HS2.4.1 | Space-time dynamics of flood risk: processes, controls, and attribution
Space-time dynamics of flood risk: processes, controls, and attribution
Convener: Dominik PaprotnyECSECS | Co-conveners: Miriam Bertola, Marco Lompi, Nivedita Sairam, Larisa Tarasova
The space-time dynamics of floods are controlled by atmospheric, catchment, riverine and anthropogenic processes, and their interactions. The natural oscillation between flood-rich and flood-poor periods is superimposed on anthropogenic climate change and human interventions in river morphology, water retention capacity and land use. In addition, flood risk is further shaped by continuous changes in exposure and vulnerability. In this complex setting, it remains unclear what is the relative contribution of each factor to the space-time dynamics of flood risk. The scope of this session is to report when, where, how (detection) and why (attribution) changes in the space-time dynamics of floods occur. The session particularly welcomes presentations on attributing different drivers to observed changes in flood risk. Presentations on the impact of climate variability and change, land use transitions, morphologic changes in streams, and the role of pre-flood catchment conditions in shaping flood risk are welcome as well. Furthermore, contributions on the impact of socio-economic factors, including adaptation and mitigation of past and future risk changes are invited. The session will further stimulate scientific discussion on detection and attribution of flood risk change.

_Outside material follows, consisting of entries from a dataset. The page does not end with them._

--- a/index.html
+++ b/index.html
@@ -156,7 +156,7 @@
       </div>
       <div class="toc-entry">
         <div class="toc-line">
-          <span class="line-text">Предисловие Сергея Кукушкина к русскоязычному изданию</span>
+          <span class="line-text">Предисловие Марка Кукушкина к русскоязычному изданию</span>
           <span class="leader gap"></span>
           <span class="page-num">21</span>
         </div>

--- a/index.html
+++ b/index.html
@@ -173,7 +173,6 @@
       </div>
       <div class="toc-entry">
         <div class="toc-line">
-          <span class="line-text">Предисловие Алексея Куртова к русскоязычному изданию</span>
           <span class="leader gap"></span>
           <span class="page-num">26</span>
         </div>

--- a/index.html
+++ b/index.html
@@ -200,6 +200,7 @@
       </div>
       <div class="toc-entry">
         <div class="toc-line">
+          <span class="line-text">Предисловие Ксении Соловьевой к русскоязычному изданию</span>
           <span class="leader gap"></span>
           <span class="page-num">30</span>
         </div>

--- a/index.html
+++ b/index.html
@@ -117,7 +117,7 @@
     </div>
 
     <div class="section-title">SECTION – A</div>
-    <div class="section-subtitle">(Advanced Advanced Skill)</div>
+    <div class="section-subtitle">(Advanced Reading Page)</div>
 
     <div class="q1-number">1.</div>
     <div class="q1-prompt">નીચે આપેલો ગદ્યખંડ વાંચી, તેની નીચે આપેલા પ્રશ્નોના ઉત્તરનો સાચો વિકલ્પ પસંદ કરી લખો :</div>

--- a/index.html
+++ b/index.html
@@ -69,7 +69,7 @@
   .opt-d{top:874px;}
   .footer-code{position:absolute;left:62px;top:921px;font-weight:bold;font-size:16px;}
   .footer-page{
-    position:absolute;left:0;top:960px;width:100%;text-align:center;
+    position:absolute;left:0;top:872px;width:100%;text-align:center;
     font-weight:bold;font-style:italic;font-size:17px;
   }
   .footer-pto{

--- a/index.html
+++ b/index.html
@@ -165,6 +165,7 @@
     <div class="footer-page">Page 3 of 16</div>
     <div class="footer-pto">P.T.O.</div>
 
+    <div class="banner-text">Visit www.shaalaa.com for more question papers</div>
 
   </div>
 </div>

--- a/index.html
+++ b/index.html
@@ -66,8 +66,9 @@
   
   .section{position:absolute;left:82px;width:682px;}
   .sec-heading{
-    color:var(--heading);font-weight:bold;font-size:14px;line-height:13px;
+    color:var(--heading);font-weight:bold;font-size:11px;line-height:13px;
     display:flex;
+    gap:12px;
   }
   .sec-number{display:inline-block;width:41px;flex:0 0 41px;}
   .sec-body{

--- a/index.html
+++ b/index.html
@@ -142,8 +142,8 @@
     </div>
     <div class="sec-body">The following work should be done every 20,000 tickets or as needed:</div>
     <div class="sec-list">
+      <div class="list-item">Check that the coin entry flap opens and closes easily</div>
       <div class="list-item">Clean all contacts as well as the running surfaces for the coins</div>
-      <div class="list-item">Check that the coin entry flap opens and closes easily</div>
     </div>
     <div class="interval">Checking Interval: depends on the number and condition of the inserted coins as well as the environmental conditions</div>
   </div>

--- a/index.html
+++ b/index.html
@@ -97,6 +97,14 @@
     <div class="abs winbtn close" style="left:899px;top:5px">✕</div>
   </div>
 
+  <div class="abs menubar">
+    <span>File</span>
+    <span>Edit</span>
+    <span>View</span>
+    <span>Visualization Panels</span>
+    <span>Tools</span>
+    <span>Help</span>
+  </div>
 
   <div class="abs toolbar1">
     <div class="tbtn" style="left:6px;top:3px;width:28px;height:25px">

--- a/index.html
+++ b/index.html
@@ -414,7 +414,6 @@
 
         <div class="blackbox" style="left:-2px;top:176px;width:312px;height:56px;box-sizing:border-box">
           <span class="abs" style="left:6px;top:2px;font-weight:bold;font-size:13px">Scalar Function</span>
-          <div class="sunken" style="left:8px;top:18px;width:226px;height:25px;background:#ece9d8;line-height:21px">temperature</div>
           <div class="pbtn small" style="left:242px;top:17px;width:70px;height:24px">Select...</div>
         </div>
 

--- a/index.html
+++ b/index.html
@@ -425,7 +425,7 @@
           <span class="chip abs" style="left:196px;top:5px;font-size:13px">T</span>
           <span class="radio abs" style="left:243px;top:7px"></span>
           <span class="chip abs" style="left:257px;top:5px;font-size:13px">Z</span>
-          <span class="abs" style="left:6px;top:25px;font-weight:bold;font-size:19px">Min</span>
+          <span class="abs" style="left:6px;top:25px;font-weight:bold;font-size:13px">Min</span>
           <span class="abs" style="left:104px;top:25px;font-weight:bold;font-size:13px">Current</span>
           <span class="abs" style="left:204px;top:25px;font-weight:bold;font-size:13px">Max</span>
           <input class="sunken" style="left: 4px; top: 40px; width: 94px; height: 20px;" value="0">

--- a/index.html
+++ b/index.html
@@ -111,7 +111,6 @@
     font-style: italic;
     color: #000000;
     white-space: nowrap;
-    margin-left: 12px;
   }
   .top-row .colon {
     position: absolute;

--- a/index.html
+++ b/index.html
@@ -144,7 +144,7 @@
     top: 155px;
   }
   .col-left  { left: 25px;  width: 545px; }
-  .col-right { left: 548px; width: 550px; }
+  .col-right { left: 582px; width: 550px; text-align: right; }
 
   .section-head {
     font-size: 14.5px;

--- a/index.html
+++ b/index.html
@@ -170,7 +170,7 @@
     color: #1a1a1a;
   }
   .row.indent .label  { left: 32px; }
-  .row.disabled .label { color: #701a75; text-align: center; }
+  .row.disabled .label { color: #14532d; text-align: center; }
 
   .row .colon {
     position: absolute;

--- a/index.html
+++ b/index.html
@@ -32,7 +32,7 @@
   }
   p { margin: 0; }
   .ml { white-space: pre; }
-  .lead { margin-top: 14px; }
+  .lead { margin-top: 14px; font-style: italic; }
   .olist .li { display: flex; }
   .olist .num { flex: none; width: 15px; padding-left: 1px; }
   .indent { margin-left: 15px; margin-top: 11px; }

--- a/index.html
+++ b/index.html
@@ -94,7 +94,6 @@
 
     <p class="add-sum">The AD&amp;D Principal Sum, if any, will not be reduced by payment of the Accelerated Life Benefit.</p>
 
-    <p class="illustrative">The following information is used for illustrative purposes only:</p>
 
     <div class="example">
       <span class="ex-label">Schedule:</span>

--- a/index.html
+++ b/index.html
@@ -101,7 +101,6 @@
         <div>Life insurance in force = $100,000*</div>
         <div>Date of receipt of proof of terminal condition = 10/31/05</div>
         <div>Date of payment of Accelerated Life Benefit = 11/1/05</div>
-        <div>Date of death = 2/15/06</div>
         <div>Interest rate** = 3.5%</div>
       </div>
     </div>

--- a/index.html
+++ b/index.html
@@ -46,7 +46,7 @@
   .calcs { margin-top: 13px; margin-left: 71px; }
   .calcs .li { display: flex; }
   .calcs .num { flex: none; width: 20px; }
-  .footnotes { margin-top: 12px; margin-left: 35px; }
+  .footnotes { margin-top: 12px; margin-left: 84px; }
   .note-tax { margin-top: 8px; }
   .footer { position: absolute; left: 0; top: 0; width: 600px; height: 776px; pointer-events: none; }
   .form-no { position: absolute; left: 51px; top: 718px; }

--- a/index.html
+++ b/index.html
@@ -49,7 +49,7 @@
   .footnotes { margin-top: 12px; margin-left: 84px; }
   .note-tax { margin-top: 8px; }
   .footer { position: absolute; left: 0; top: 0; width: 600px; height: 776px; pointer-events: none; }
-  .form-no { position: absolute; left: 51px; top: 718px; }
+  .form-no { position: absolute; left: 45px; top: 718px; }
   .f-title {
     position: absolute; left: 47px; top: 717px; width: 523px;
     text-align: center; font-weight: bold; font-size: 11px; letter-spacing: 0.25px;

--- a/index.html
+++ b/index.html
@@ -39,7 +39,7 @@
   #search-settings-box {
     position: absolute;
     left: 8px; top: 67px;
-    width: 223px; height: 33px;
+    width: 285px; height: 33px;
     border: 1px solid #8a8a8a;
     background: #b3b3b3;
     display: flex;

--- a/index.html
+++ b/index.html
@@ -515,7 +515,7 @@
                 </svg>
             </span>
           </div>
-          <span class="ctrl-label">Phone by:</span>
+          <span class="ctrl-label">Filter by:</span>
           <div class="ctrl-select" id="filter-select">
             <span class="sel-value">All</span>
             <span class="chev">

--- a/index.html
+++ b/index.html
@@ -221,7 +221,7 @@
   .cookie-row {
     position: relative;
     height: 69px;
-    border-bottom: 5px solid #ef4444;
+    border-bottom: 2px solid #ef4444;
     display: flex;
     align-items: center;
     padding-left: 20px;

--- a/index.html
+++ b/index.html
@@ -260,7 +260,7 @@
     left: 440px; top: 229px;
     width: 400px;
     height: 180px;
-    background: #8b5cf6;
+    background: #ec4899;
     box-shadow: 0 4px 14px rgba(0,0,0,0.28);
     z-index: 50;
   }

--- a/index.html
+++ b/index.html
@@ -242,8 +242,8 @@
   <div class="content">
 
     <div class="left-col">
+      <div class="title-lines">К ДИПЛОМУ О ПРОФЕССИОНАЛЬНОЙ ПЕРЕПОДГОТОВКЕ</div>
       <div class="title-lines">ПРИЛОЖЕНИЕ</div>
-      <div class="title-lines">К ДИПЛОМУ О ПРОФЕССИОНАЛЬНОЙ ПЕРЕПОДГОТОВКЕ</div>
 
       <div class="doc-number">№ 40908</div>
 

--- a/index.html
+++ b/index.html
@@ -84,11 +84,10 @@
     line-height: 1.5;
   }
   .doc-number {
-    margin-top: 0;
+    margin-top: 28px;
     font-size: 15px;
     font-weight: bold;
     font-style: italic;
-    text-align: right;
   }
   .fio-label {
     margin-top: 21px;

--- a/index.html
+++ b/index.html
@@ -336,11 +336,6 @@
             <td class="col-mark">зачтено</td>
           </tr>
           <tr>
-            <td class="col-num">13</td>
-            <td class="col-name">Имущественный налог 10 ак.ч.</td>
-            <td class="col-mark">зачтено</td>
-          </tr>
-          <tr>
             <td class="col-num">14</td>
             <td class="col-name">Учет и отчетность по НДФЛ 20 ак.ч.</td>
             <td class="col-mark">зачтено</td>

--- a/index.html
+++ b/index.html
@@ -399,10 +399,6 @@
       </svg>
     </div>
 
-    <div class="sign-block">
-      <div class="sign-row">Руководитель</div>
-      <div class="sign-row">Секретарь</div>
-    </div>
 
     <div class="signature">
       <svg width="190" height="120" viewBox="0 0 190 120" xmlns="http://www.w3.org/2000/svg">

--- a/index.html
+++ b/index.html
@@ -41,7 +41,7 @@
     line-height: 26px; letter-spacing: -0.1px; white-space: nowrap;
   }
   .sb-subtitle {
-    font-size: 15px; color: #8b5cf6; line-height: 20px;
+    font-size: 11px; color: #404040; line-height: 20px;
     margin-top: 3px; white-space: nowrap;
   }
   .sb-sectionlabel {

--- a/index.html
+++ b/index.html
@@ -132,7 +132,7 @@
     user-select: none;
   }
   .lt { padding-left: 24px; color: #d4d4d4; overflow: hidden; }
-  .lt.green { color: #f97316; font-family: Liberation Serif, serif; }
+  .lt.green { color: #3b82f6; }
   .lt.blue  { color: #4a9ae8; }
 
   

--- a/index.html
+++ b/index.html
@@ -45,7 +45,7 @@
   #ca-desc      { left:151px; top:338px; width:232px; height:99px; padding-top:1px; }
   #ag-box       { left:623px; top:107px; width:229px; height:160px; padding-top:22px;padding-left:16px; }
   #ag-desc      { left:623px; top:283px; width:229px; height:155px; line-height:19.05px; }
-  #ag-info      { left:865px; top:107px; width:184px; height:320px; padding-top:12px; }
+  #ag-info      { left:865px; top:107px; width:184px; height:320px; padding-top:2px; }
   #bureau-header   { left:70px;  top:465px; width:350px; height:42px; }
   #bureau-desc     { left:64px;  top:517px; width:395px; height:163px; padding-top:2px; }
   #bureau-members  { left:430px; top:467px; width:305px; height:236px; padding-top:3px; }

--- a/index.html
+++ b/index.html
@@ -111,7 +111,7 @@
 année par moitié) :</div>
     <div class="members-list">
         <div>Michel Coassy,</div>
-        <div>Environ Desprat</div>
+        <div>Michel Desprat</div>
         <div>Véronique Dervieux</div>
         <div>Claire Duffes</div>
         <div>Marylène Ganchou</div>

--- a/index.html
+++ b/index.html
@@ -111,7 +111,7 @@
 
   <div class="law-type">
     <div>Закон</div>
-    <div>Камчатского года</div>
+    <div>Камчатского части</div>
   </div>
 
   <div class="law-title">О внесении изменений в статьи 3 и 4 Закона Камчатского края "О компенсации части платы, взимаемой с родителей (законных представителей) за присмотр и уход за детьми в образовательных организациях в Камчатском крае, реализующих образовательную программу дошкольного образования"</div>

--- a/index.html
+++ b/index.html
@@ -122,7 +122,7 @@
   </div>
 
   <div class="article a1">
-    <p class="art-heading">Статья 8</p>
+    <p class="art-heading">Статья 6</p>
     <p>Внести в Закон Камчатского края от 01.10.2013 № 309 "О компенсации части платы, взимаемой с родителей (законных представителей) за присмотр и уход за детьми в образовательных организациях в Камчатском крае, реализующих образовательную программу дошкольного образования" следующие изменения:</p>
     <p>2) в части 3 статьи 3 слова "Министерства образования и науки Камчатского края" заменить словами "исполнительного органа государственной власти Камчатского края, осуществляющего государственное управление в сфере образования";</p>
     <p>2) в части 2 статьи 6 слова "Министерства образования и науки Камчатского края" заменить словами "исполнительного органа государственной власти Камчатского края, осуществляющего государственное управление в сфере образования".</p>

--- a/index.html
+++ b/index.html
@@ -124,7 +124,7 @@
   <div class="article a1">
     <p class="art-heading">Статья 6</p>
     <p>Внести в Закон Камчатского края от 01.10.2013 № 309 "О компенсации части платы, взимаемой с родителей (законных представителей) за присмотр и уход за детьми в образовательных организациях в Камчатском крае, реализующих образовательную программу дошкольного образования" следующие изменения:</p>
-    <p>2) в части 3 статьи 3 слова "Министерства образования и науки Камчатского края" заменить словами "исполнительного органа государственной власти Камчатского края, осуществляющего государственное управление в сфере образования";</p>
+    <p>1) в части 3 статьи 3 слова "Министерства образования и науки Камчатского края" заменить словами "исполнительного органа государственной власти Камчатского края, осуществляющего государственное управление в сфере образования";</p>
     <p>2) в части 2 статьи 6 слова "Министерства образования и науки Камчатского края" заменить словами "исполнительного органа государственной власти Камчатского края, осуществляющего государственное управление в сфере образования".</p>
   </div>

Specifically, the following topics are of interest for this session:

- Long-term changes in rainfall patterns and flood occurrence;
- Process-informed extreme value statistics;
- Interactions between rainfall distribution and catchment conditions in shaping flood patterns;
- Detection and attribution of flood hazard changes, such as atmospheric drivers, land use controls, natural water retention measures, and river training;
- Changes in flood exposure: economic and demographic growth, urbanisation of flood prone areas, implementation of multi-scale risk mitigation measures (particularly structural defences);
- Changes in flood vulnerability: changes of economic, societal and technological aspects driving flood vulnerability and private precautionary measures;
- Multi-factor decomposition of observed flood damages combining the hydrological and socio-economic drivers;
- Future flood risk scenarios and the role of adaptation and mitigation strategies.